Yellow Roses for a Lotus Flower

Shattered nerves and alcohol. That’s what became life for Wilbur Jones, a man once known for his wide smile and many friendships. Back in those brighter days, he dreamt of becoming a doctor like pop, who young Wilbur wanted to make proud. But after the attack on Pearl Harbor, Wilbur left UCLA to enlist in the Army, following in the footsteps of many family members past.

Wilbur felt proud of becoming a soldier; the country and world needed his service. Fears of going to war he kept inside, focusing on doing right. But war is war. Many battles and many deaths took a toll; the horrors he harbored. But it was the day he walked into Dachau, a concentration camp, to liberate the people there that broke him. He saw what he would never speak of again.

Wilbur returned home a spiritless man. Gone were the joyful sparkles in his youthful eyes. Friends became former friends. Pop paid his son’s expenses and came over every weekend, calling him throughout the week. “It’ll get better,” pop would say. Often they sat in silence with a beer in hand, the moments passing by.

Wilbur walked into the bar already a few drinks in, sitting down on a stool at the far end of the counter. The bartenders knew him. He didn’t cause trouble, never a mean drunk. And they knew his pain. His drink was always the same, whiskey neat. Which for him they kept a special bottle of their best, though diluted some with water. It was a little care they could show him.

Most people kept their distance, but a man no one knew walked in on this night. He wasn’t a regular, someone new in this part of town. Sitting down in the only empty counter chair, the one to the left of Wilbur, he ordered a glass of red wine and looked at his bar neighbor. The scar on Wilbur’s forehead caught his attention. It was unique, a remnant of a childhood injury. He had only ever seen one man with such a scar.

“Wilbur?” the man asked.

Wilbur turned his head and immediately recognized the man. “Pasha!”

The two jumped out of their seats and hugged a long warm embrace. For Pasha, the dirty clothes, foul breathe, the emptiness in Wilbur’s eyes shocked him, as did the unusually worn-out face of someone not even thirty years old. For Wilbur, it was just the opposite. He could smell the fine cologne and appreciated the expensive tailored suit on Pasha.

They talked all night. The bar stayed open for them even when closing time came. No one had seen Wilbur laugh in years.

Wilbur learned that Pasha was now Paul. After being liberated from Dachau, he spent some years in Europe before making his way to the U.S. A physician before the war, he became one again after immigrating. Now he was married with two young kids, a new home in the small Jewish community on the other side of town. A patient home visit brought him to Wilbur’s neighborhood and the bar for the first time.

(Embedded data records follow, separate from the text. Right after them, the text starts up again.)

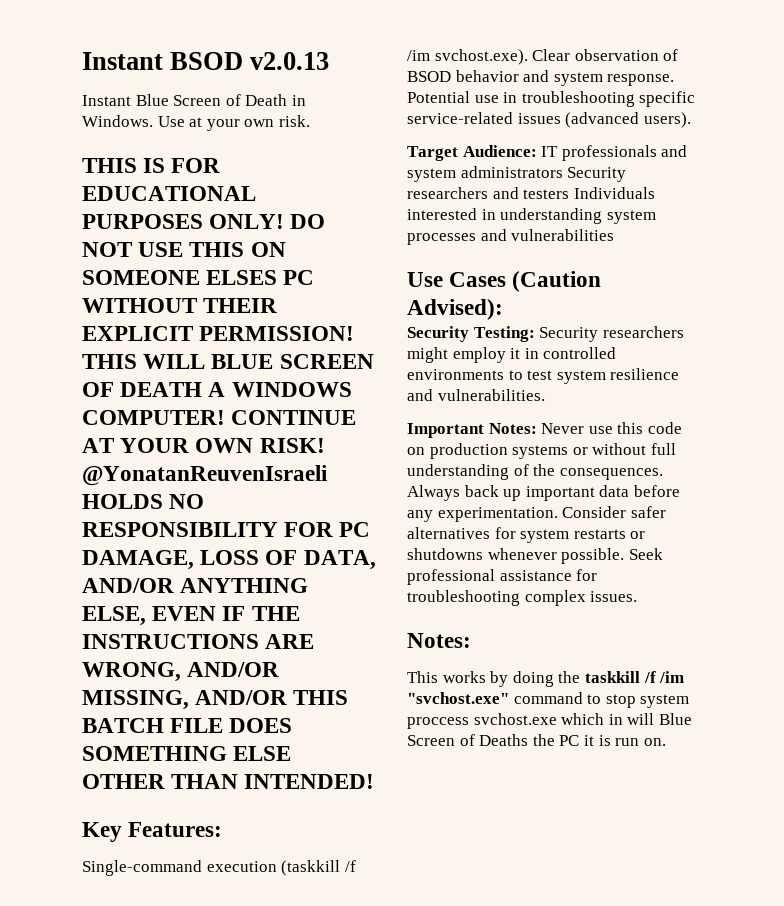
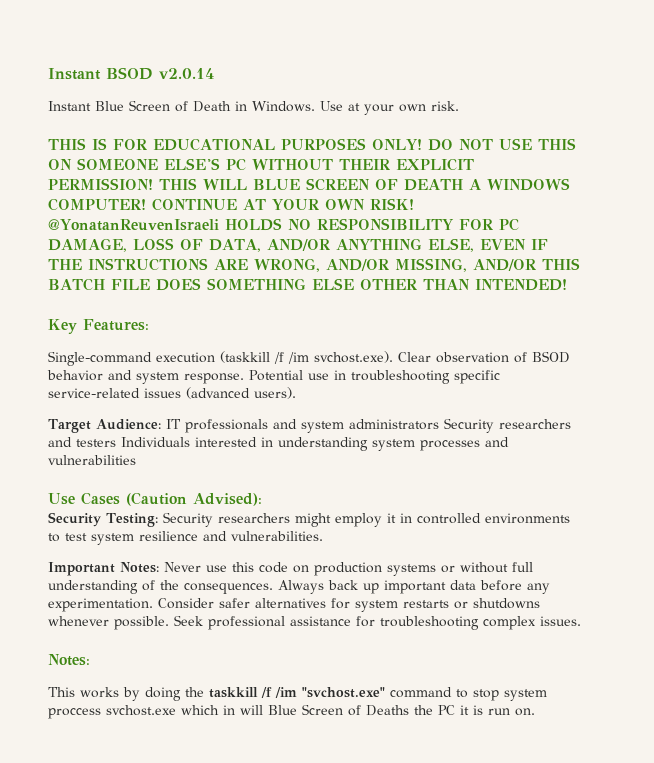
- Instant BSOD v2.0.13
+ Instant BSOD v2.0.14
- DO NOT USE THIS ON SOMEONE ELSES PC WITHOUT THEIR EXPLICIT PERMISSION!
+ DO NOT USE THIS ON SOMEONE ELSE'S PC WITHOUT THEIR EXPLICIT PERMISSION!

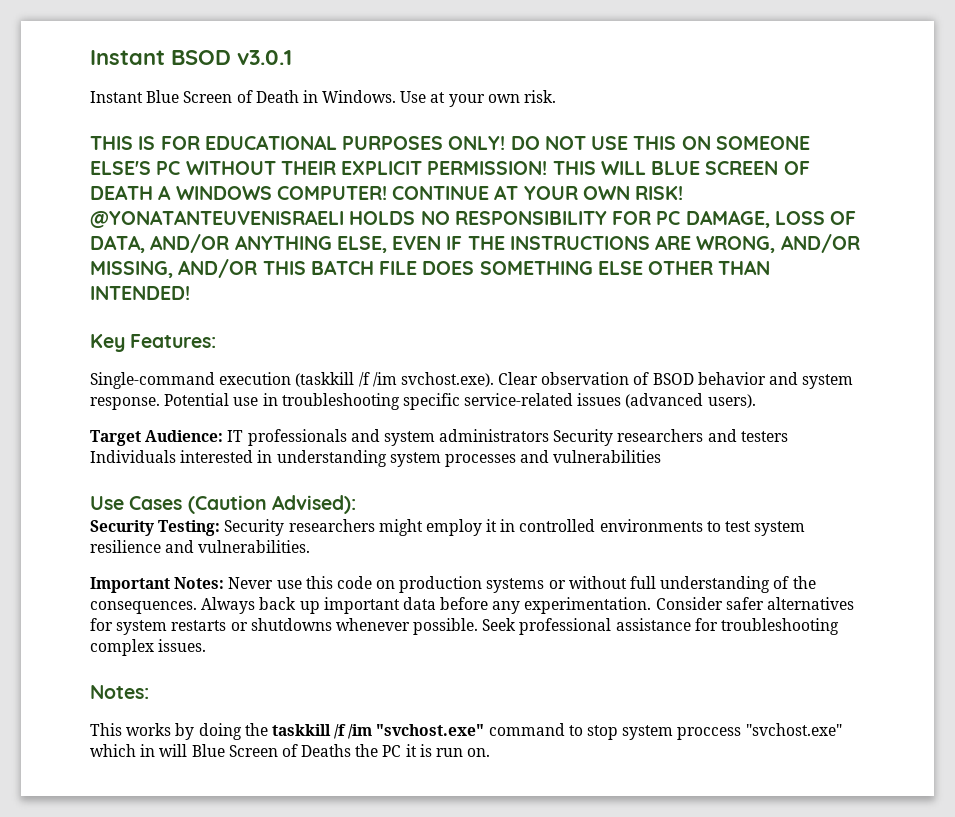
- Instant BSOD v2.0.14
+ Instant BSOD v3.0.1
- @YonatanReuvenIsraeli HOLDS NO RESPONSIBILITY FOR PC DAMAGE, LOSS OF DATA, AND/OR ANYTHING ELSE, EVEN IF THE INSTRUCTIONS ARE WRONG, AND/OR MISSING, AND/OR THIS BATCH FILE DOES SOMETHING ELSE OTHER THAN INTENDED!
+ @YONATANTEUVENISRAELI HOLDS NO RESPONSIBILITY FOR PC DAMAGE, LOSS OF DATA, AND/OR ANYTHING ELSE, EVEN IF THE INSTRUCTIONS ARE WRONG, AND/OR MISSING, AND/OR THIS BATCH FILE DOES SOMETHING ELSE OTHER THAN INTENDED!
- This works by doing the taskkill /f /im "svchost.exe" command to stop system proccess svchost.exe which in will Blue Screen of Deaths the PC it is run on.
+ This works by doing the taskkill /f /im "svchost.exe" command to stop system proccess "svchost.exe" which in will Blue Screen of Deaths the PC it is run on.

Wilbur didn’t have much to say about life, nor did he have to. Pasha understood. He had seen others go down the same path. “Wilbur, will you come work with me? I remember at Dachau you told me that you were studying to become a doctor before the war. Let’s make that dream happen.”

“I don’t think I have it in me, Pasha. Look at me.”

“Remember how you met me at Dachau? You have lost your why, I can see it, like looking in a mirror. I know you can find it.”

Pasha put his hand out. With Pasha’s suit jacket off and shirt sleeves rolled up, Wilbur could see the numbers on Pasha’s wrist. Wilbur had longed to forget Dachau. But he knew that Pasha had lived it. In their short time together during the liberation, a friendship sparked. Wilbur trusted Pasha. He put his hand out and clasped Pasha’s. “Ok.”

Note: “Yellow Roses for a Lotus Flower” is a historical fiction short story. The story, characters, and incidents are fictitious.